When people here in Belgium,  hear me speak English, they always ask me if I’m American. Like the Americans are the only ones to speak English in the world. I NEVER ever had anyone ask me if I was Canadian. I even got someone who asked me if  I was British, go figure!

So I’m just going to point out 10 differences between us Canadians and Americans. I’ll be nice.

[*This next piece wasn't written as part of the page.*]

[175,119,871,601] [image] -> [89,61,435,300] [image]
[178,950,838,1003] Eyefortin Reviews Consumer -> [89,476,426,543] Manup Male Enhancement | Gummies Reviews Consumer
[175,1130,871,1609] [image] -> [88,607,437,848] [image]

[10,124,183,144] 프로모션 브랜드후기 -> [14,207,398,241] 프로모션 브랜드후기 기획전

  • Canadians will say “eh” pronounced “ay” after every freakin sentence (I’m guilty) , Americans start every sentence with “like” and end it with “whatever“.
  • Canadians pronounce the letter “Z” –zee, Americans –zed.
  • Canada has a Prime Minister, America a President.
  • Canada has a “highway”, Americans a “freeway”.
  • We call our 1$ a loonie and our 2$ a toonie. Americans just call them dollars or bucks.
  • We have public health care insurance for everyone, gun control, and  almost no history of slavery . America …well…
  • Canada has provinces and territories, America has states.
  • Canada produced Céline Dion. America ,Barbara Streisand.
  • Summer starts for us when it stops snowing, in the States it’s in July.
  • It is ILLEGAL in Canada to use the letter “O” without putting a “U” after it! (As in “Colour” or “Poutine“)

Ok, some of that wasn’t very nice, but  it’s really hard “eh”, definitely after the Americans made the South Park movie ” Bigger, longer & uncut“. Oh yes, I’ve had to listen to people singing “Blame Canada many times. Thank you very,very much Mister Trey Parker.


Does anybody have any other differences?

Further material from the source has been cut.